Itemized modification records:
BEGIN
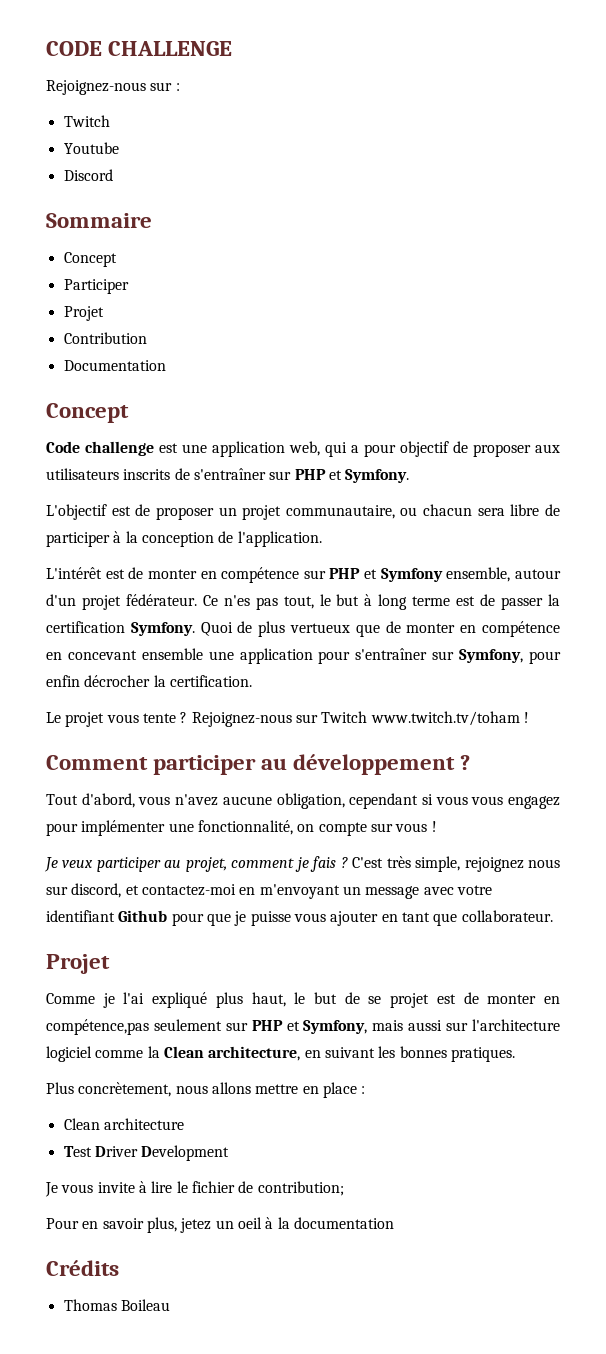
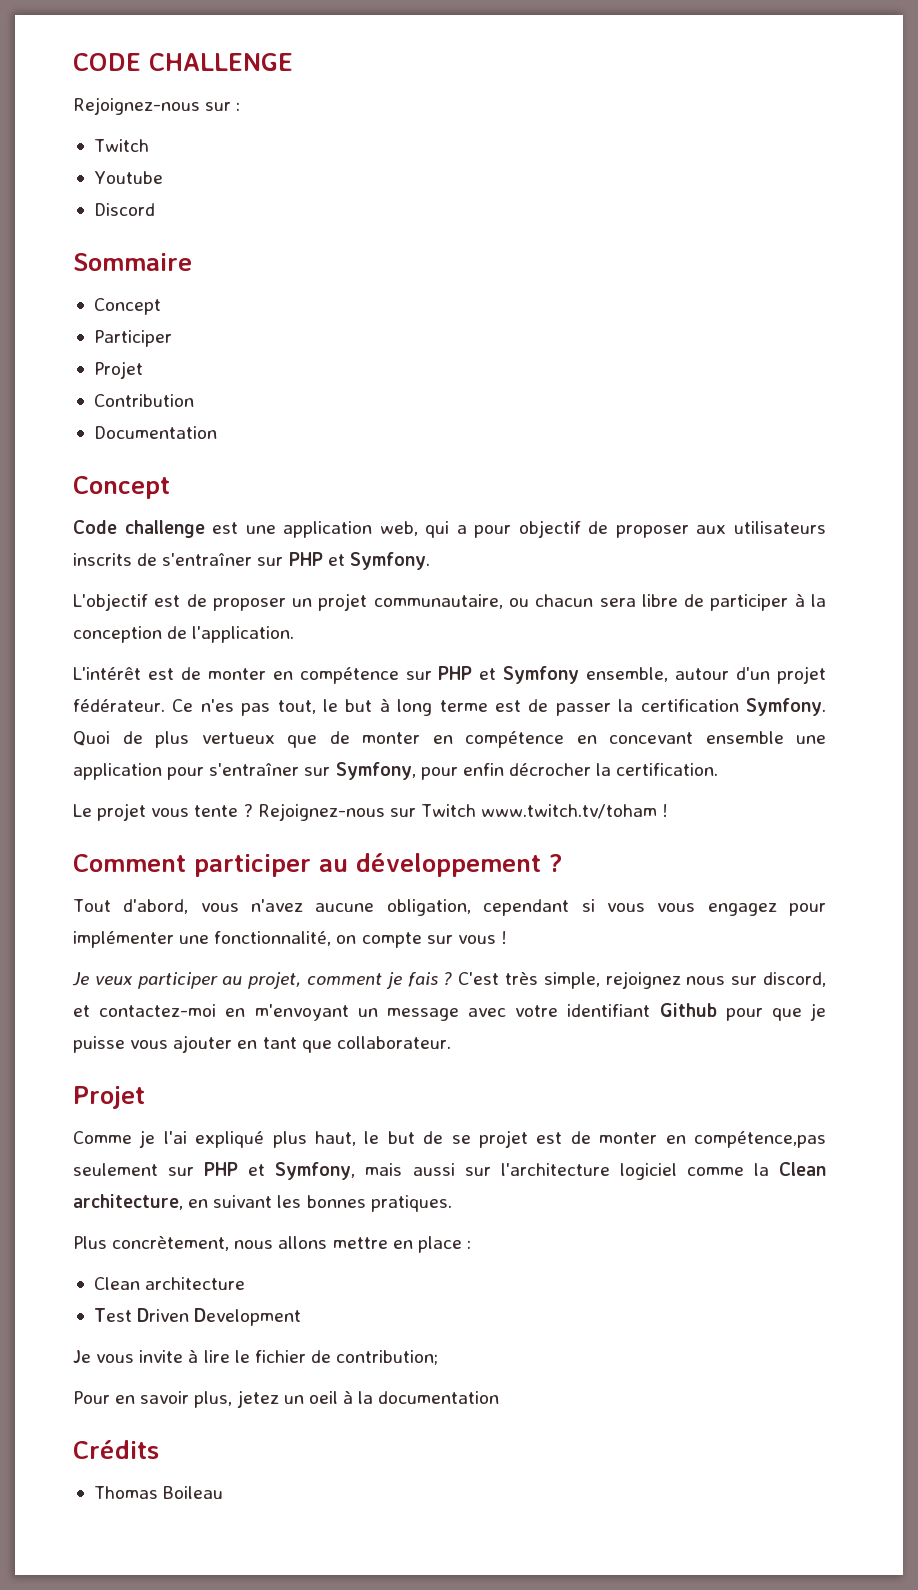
[94,1146,138,1157] Driver -> [137,1308,190,1322] Driven

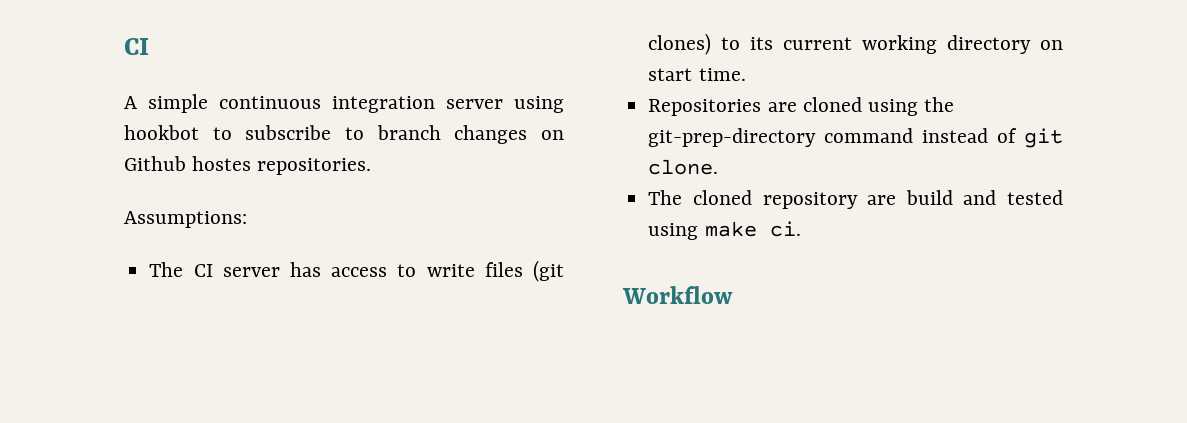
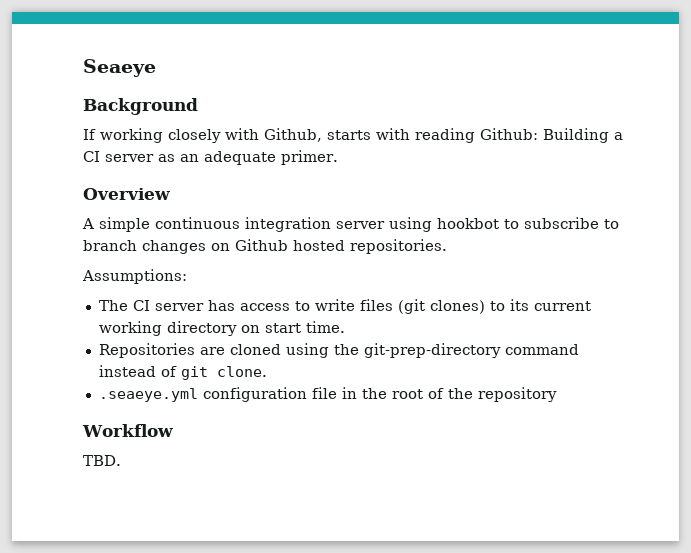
[124,38,149,55] CI -> [83,59,156,77] [83,98,198,115] [83,128,623,143] [83,150,338,165] [83,188,170,200] Seaeye // Background // If working closely with Github, starts with reading Github: Building a CI server as an adequate primer. // Overview
[192,156,252,171] hostes -> [293,240,345,251] hosted
[648,190,1063,209] [648,221,801,240] The cloned repository are build and tested using make ci. -> [98,387,557,402] .seaeye.yml configuration file in the root of the repository
(733, 295) none -> [83,455,121,466] // TBD.

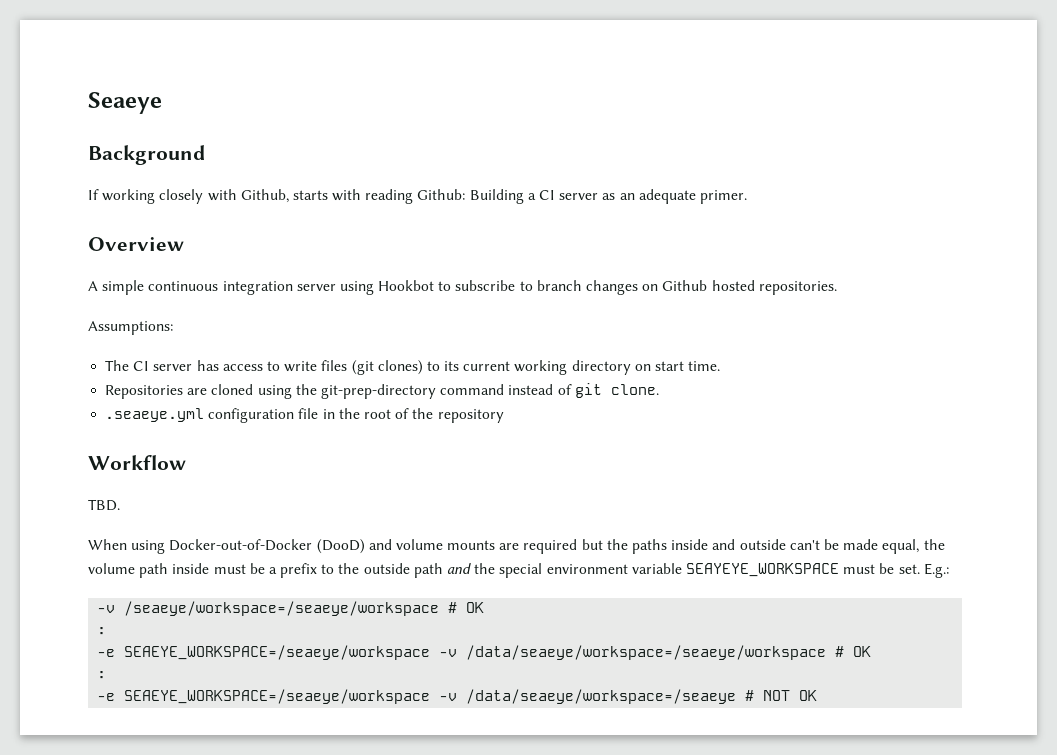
[437,218,499,229] hookbot -> [378,280,435,291] Hookbot
(121, 460) none -> [88,539,945,554] [88,563,949,578] [97,601,485,616] [97,627,107,635] [97,645,872,660] [97,671,107,679] [97,689,818,704] // When using Docker-out-of-Docker (DooD) and volume mounts are required but the paths inside and outside can't be made equal, the volume path inside must be a prefix to the outside path and the special environment variable SEAYEYE_WORKSPACE must be set. E.g.: // -v /seaeye/workspace=/seaeye/workspace # OK // : // -e SEAEYE_WORKSPACE=/seaeye/workspace -v /data/seaeye/workspace=/seaeye/workspace # OK // : // -e SEAEYE_WORKSPACE=/seaeye/workspace -v /data/seaeye/workspace=/seaeye # NOT OK

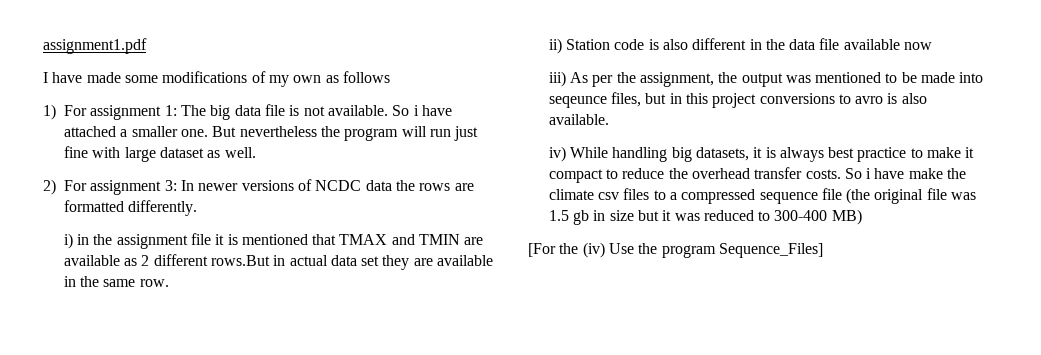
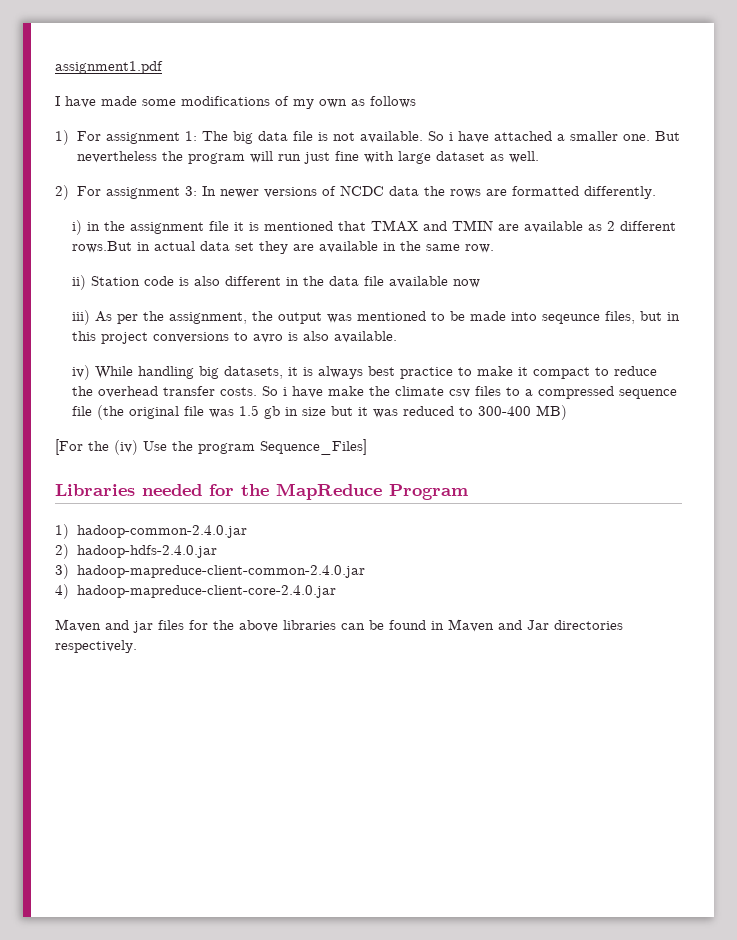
(823, 250) none -> [55,483,468,500] [55,524,247,539] [55,544,217,559] [55,564,365,579] [55,584,336,599] [55,619,623,633] [55,640,137,653] // Libraries needed for the MapReduce Program // 1) hadoop-common-2.4.0.jar // 2) hadoop-hdfs-2.4.0.jar // 3) hadoop-mapreduce-client-common-2.4.0.jar // 4) hadoop-mapreduce-client-core-2.4.0.jar // Maven and jar files for the above libraries can be found in Maven and Jar directories respectively.

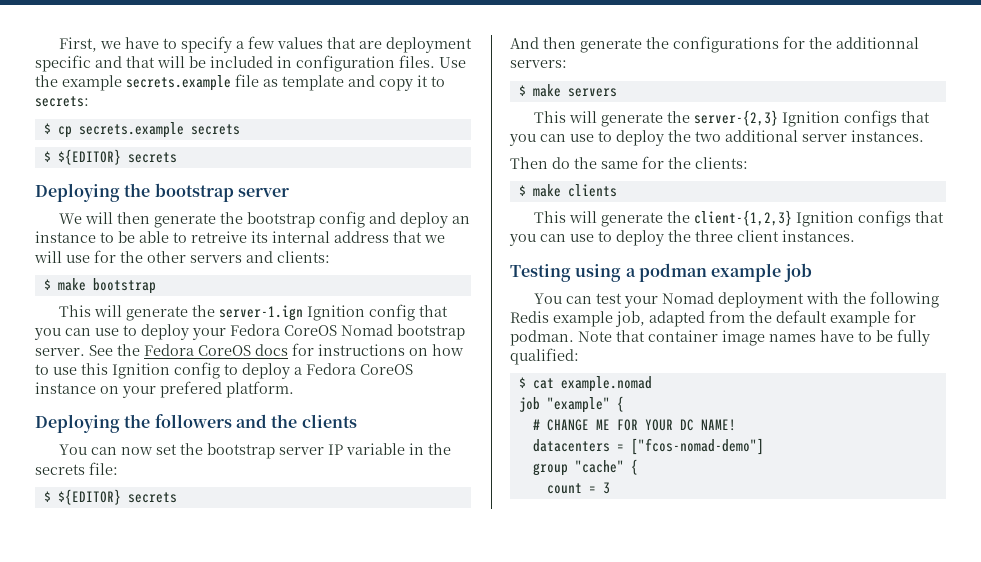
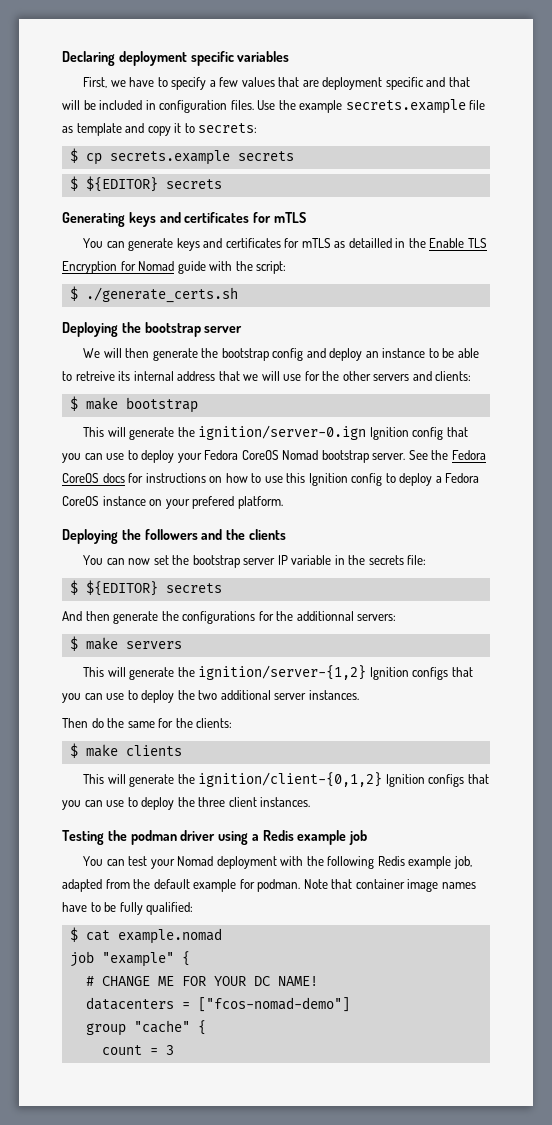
(58, 44) none -> [62,51,290,66] Declaring deployment specific variables //
(177, 157) none -> [62,212,306,227] [83,238,487,251] [62,261,287,274] [69,286,238,303] // Generating keys and certificates for mTLS // You can generate keys and certificates for mTLS as detailled in the Enable TLS Encryption for Nomad guide with the script: // $ ./generate_certs.sh
[218,305,303,321] server-1.ign -> [198,425,367,440] ignition/server-0.ign
[693,110,778,126] server-{2,3} -> [198,665,367,680] ignition/server-{1,2}
[693,210,792,226] client-{1,2,3} -> [198,772,383,787] ignition/client-{0,1,2}
(571, 273) none -> [107,830,216,845] the podman driver
[638,263,707,282] podman -> [262,830,294,841] Redis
END
# TASK REQUIREMENTS
The copy should hold exactly the lines above from the one with "(733, 295) none -> [83,455,121,466] // TBD." through the one with "(571, 273) none", both ends counted, and no pictures at all.

# TASK ANSWER
(733, 295) none -> [83,455,121,466] // TBD.

[437,218,499,229] hookbot -> [378,280,435,291] Hookbot
(121, 460) none -> [88,539,945,554] [88,563,949,578] [97,601,485,616] [97,627,107,635] [97,645,872,660] [97,671,107,679] [97,689,818,704] // When using Docker-out-of-Docker (DooD) and volume mounts are required but the paths inside and outside can't be made equal, the volume path inside must be a prefix to the outside path and the special environment variable SEAYEYE_WORKSPACE must be set. E.g.: // -v /seaeye/workspace=/seaeye/workspace # OK // : // -e SEAEYE_WORKSPACE=/seaeye/workspace -v /data/seaeye/workspace=/seaeye/workspace # OK // : // -e SEAEYE_WORKSPACE=/seaeye/workspace -v /data/seaeye/workspace=/seaeye # NOT OK

(823, 250) none -> [55,483,468,500] [55,524,247,539] [55,544,217,559] [55,564,365,579] [55,584,336,599] [55,619,623,633] [55,640,137,653] // Libraries needed for the MapReduce Program // 1) hadoop-common-2.4.0.jar // 2) hadoop-hdfs-2.4.0.jar // 3) hadoop-mapreduce-client-common-2.4.0.jar // 4) hadoop-mapreduce-client-core-2.4.0.jar // Maven and jar files for the above libraries can be found in Maven and Jar directories respectively.

(58, 44) none -> [62,51,290,66] Declaring deployment specific variables //
(177, 157) none -> [62,212,306,227] [83,238,487,251] [62,261,287,274] [69,286,238,303] // Generating keys and certificates for mTLS // You can generate keys and certificates for mTLS as detailled in the Enable TLS Encryption for Nomad guide with the script: // $ ./generate_certs.sh
[218,305,303,321] server-1.ign -> [198,425,367,440] ignition/server-0.ign
[693,110,778,126] server-{2,3} -> [198,665,367,680] ignition/server-{1,2}
[693,210,792,226] client-{1,2,3} -> [198,772,383,787] ignition/client-{0,1,2}
(571, 273) none -> [107,830,216,845] the podman driver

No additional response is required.